Nadie los vio llegar, al principio llegaron de uno en uno, llegaron imperceptiblemente y se fueron acomodando en la gran urbe como pudieron. Hasta que por fin llenaron todo y no hubo rincón exento de ellos, entonces llegaban en parvadas, a plena luz del día o cuando se les antojaba. Se volvieron descarados y prepotentes, pues se sabían los dueños de la gran ciudad, es decir, se volvieron mayoría.
Ni las profecías ni los antiguos códices Aztecas la mencionan siquiera, esta tribu llego sin invitación, sin anuncios ni premoniciones, se asentó y tomó sus reales en el valle del Anáhuac en pleno siglo veinte. La octava tribu de Aztlán, la última, la gran tribu de los Imecas, cuyos guerreros son del color del hollín y saben a hollín, aguerridos como ellos solos, para serle fiel a la tradición de tantos siglos de luchas.
Pero al igual que las pasadas siete tribus, su destino era desaparecer, las otras tribus fueron barridas, contaminadas o absorbidas para dar origen a las hordas de nacos chilangos que pululan en el D.F.

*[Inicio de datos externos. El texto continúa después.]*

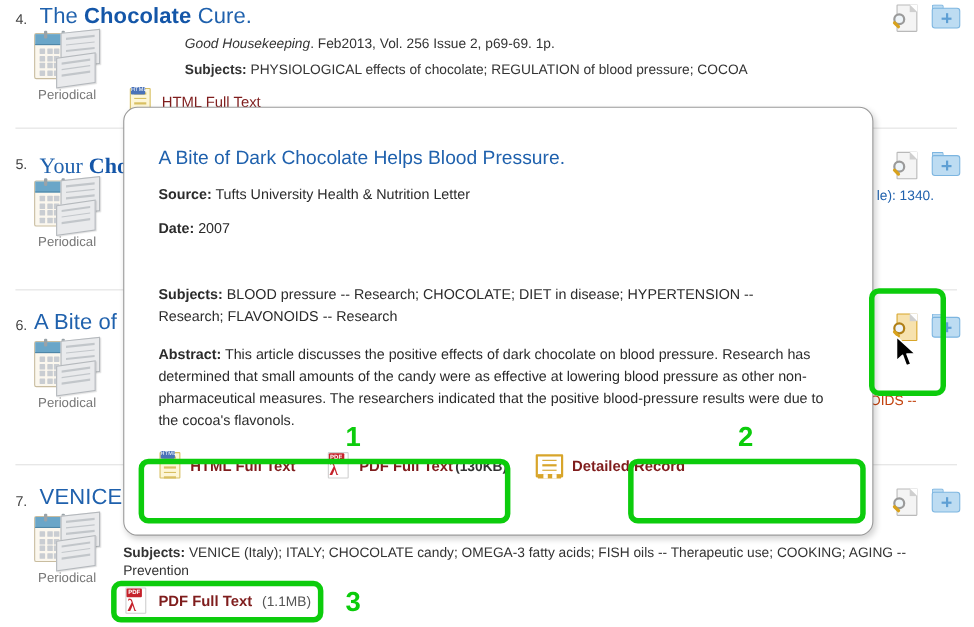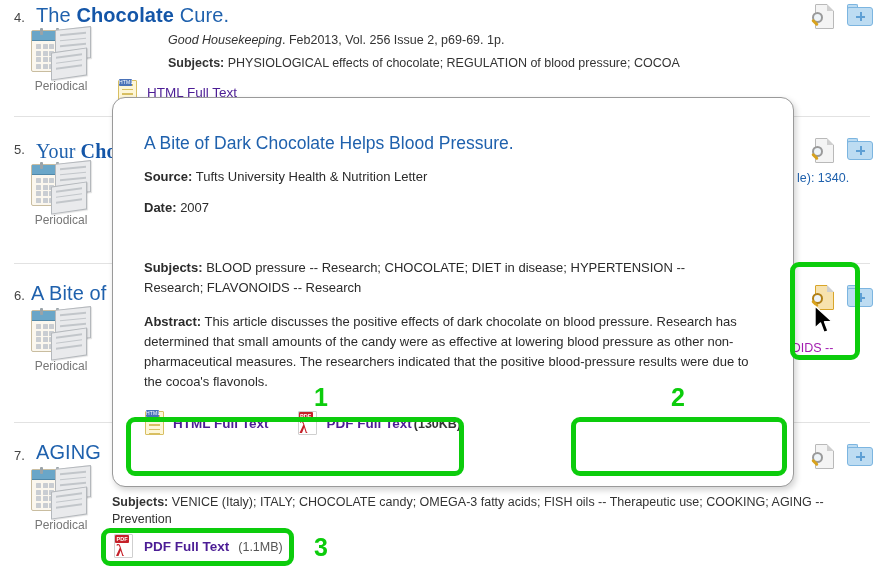--- a/index.html
+++ b/index.html
@@ -94,7 +94,7 @@
 
   .toolbar{position:absolute;display:flex;align-items:center;}
   .tb-item{display:flex;align-items:center;gap:8px;}
-  .tb-label{font-size:13.5px;color:#4c1d95;font-weight:bold;white-space:nowrap;}
+  .tb-label{font-size:13.5px;color:#7f1d1d;font-weight:bold;white-space:nowrap;}
   .tb-size{font-size:12.5px;color:#555;font-weight:normal;}
   .tb-addfolder .tb-label{color:#1f61ad;}
 

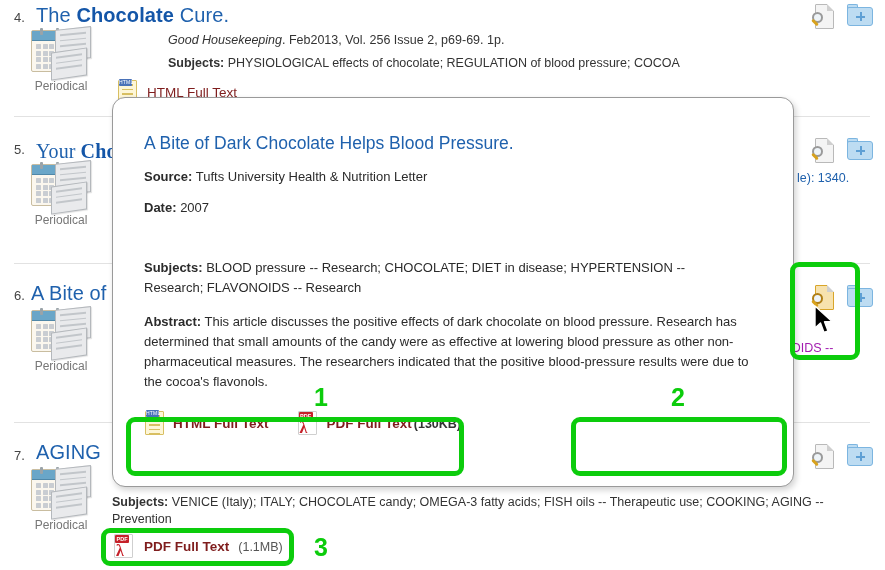--- a/index.html
+++ b/index.html
@@ -304,7 +304,7 @@
       </div>
       <div class="pub-label">Periodical</div>
     </div>
-    <span class="blue-count" style="left:791px;top:75px;color:#a21caf;">OIDS --</span>
+    <span class="blue-count" style="left:791px;top:91px;color:#c2410c;">OIDS --</span>
     <div class="act-icons" style="right:12px;top:19px;">
       <span class="ico-preview">
         <span class="pv-doc" style="background:#f7e2ae;border-color:#d8a52a;"></span>

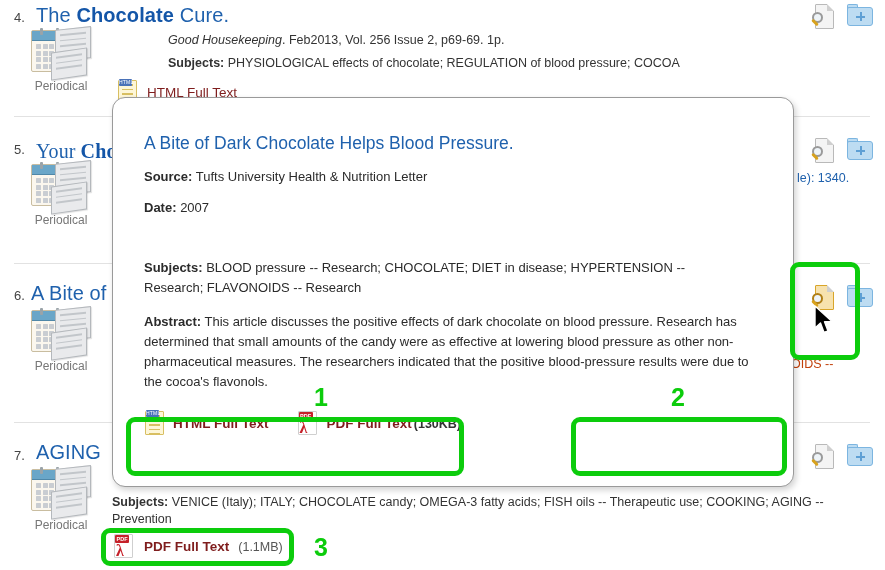--- a/index.html
+++ b/index.html
@@ -444,6 +444,18 @@
       </div>
 
 
+      <div class="tb-item" style="margin-left:26px;">
+        <span class="ico-record">
+          <span class="rc-body">
+              <i></i>
+              <i></i>
+              <i></i>
+              <i></i>
+            </span>
+            <span class="rc-feet"></span>
+        </span>
+        <span class="tb-label">Detailed Record</span>
+      </div>
     </div>
   </div>
 

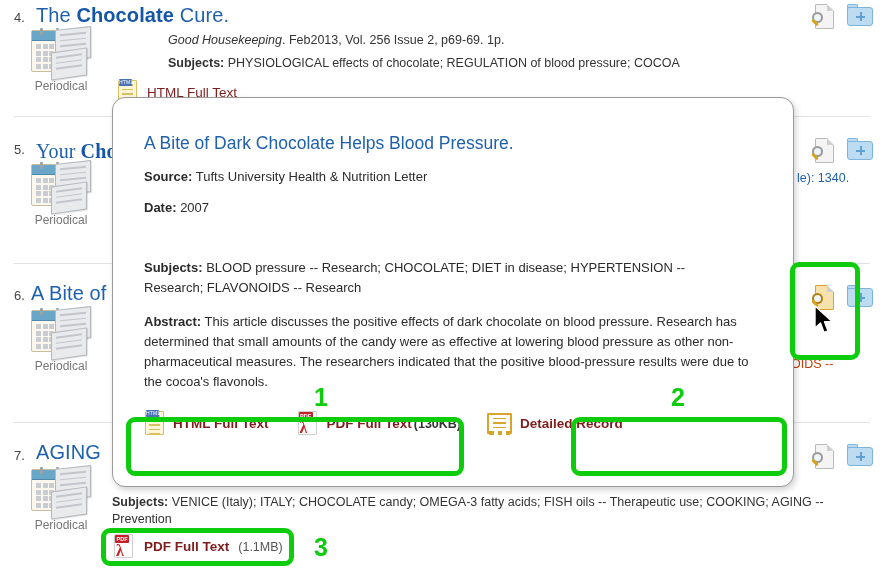--- a/index.html
+++ b/index.html
@@ -324,7 +324,7 @@
   <div class="result" style="top:426px;height:144px;">
     <span class="res-num" style="top:22px;">7.</span>
     <div class="res-title" style="left:36px;top:15px;">
-      <span>AGING</span>
+      <span>VENICE</span>
     </div>
     <div class="pub-icon-wrap" style="top:39px;">
       <div class="periodical">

En un día de contingencia ambiental sin precedentes, reunidos en gran asamblea plenaria, la tribu de los Imecas decidió por mayoría absoluta abandonar el Distrito Federal: --estamos hartos de tanto chilango--.
Según dijeron, la mayoría se fue a vivir al Popocatepetl, otros se fueron de braceros y se acomodaron en las grandes urbes de California y Texas y en otros estados de la Unión, algunos se fueron a Monterrey y Guadalajara. Pero como en las mejores familias, hubo uno y solo uno que no acató la decisión mayoritaria de la asamblea y se quedó en la gran urbe, instalandose en la mera mitad de la megalópolis, justo sobre el ángel de la independencia, no sin antes tragarselo.
Una burbuja del más puro grafito y dimensiones colosales sustituyó al ángel. Desde entonces el Distrito Federal fue la región mas transparente, para que se cumplieran las profecías de uno de sus visionarios.
Por un tiempo los chilangos vivieron felices, pero al cabo de un tiempo les empezó a ganar la nostalgia, empezaron a llorar por el mal perdido, el aire diáfano no era para ellos y siguieron quemando gasolina a destajo y al ver que no conseguían enturbiar el aire ni siquiera tantito comenzaron a quemar miles y miles de llantas y chapopote. Sin embargo, el aire seguía incólume, incluso lo exportaban a otras ciudades y no hubo en todo el mundo aire más puro que el de la Ciudad de México.
Todo el smog producido se iba reconcentrando a nivel molecular en la gran burbuja, violando la segunda ley de la termodinámica, la claridad del aire era directamente proporcional a la presión de la burbuja, y así, día tras día, hasta que llego el momento que aquel cascarón recalentado por tanto smog acumulado explotó, podrás violar las leyes divinas pero cuidado con las físicas. Durante días llovió mierda sobre mierda. Aquel valle del Anáhuac se convirtió en lo que siempre había sido y desde entonces cayó la noche eterna, sin siquiera una estrella que alumbre.